Yosemite National Park is warning recent visitors about an outbreak of hantavirus that has already killed two people.
Federal epidemiologists learned over the weekend of the fatality. That case and another brings to four the number of people who have contracted Hantavirus Pulmonary Syndrome, which can be carried by dust particles that come into contact with the urine, saliva or feces of an infected deer mouse. …
In each of the four cases, visitors stayed in the Curry Village “Signature Tent Cabins,” canvas-sided lodging insulated against the elements. The four people known so far to have contracted the illness stayed around the same time in June.

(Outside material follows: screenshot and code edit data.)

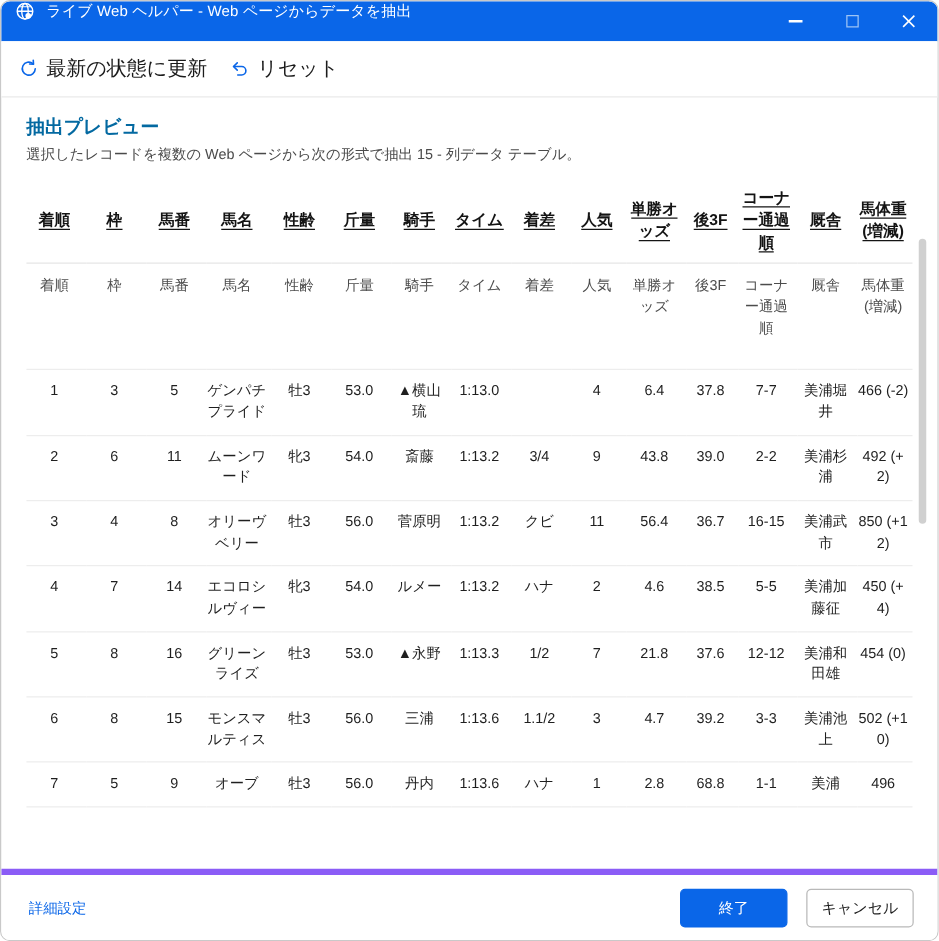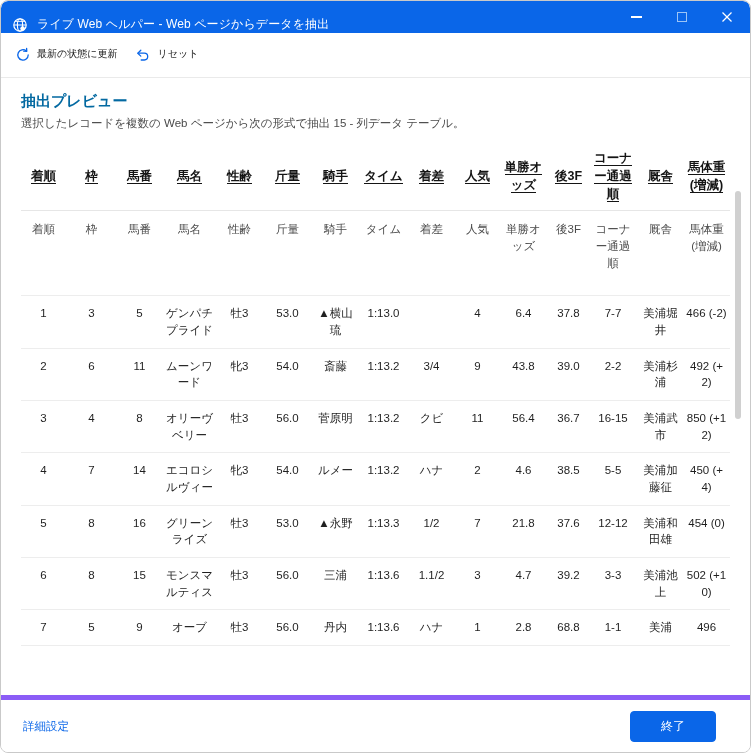"ライブ Web ヘルパー - Web" #titlebar { align-items: flex-end -> flex-start }
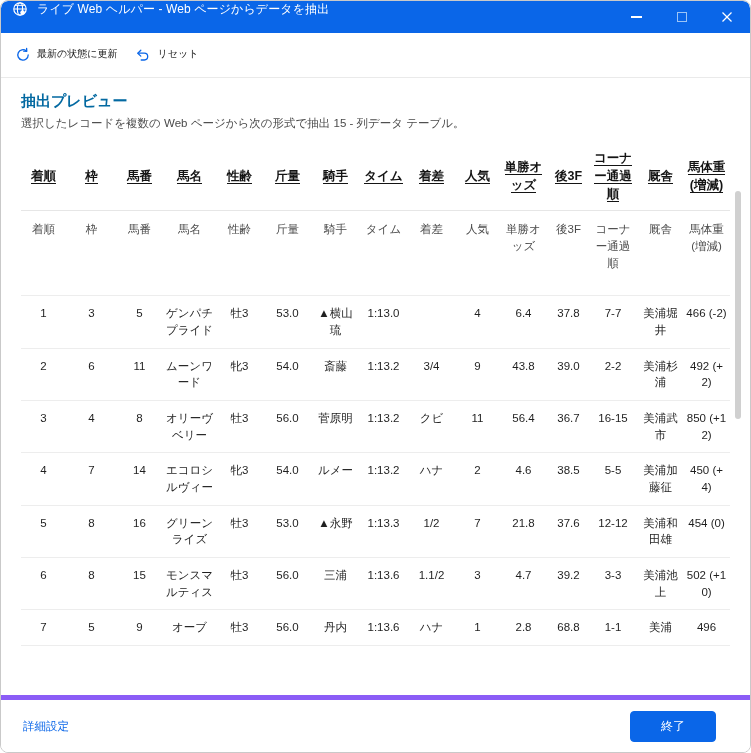"最新の状態に更新" .cmd { align-items: none -> center; font-size: 10px -> 16px }
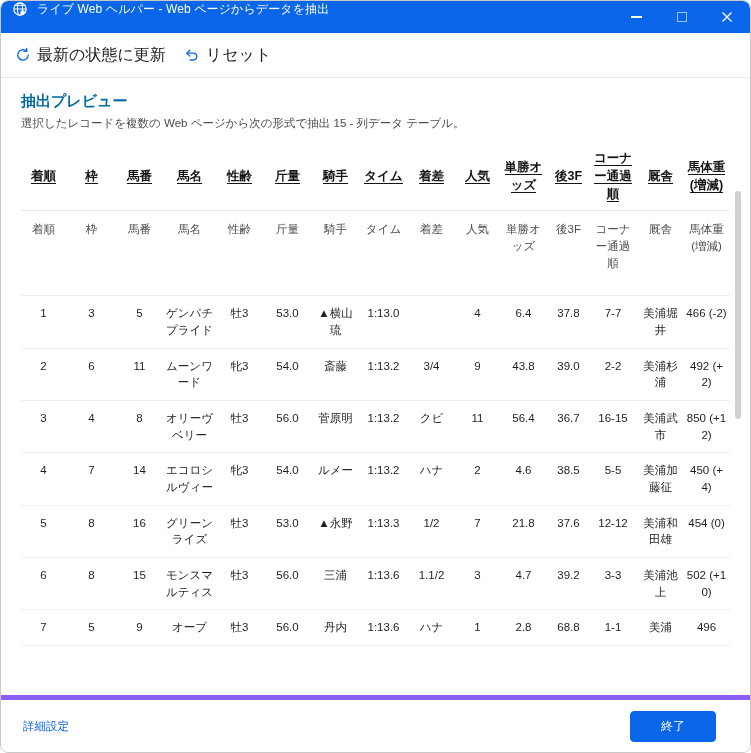"キャンセル" div.btn { html: none -> <div>キャンセル</div> }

Yosemite officials are warning those who stayed in the village’s tent cabins from mid-June through the end of August to beware of any symptoms of hantavirus, which can include fever, aches, dizziness and chills. Park officials warn anyone with these flu-like symptoms to seek medical help immediately. There is no specific treatment for the respiratory illness.
A study released in 2011 suggested that a die-off of aspens in the Western U.S. following the 2002 drought was linked to hanta-carrying deer mice.
The spread of hantavirus among mice in the wake of the aspen die-offs should already be considered an “unintended consequence of climate change,” Dr. [Erin] Lehmer said. …
“The bottom line is that climate change is tending to introduce diseases where they haven’t been before, because it’s changing the entire dynamics of plant and animal ecosystems,” she said.
Meanwhile, at a Tube stop in London:
WARNING: DO NOT GO TO FARRINGDON STATION. twitpic.com/aoec96
— Ronnie Joice (@ronniejoice) August 27, 2012
As prophesied many centuries ago, the time of the mouse uprising has begun.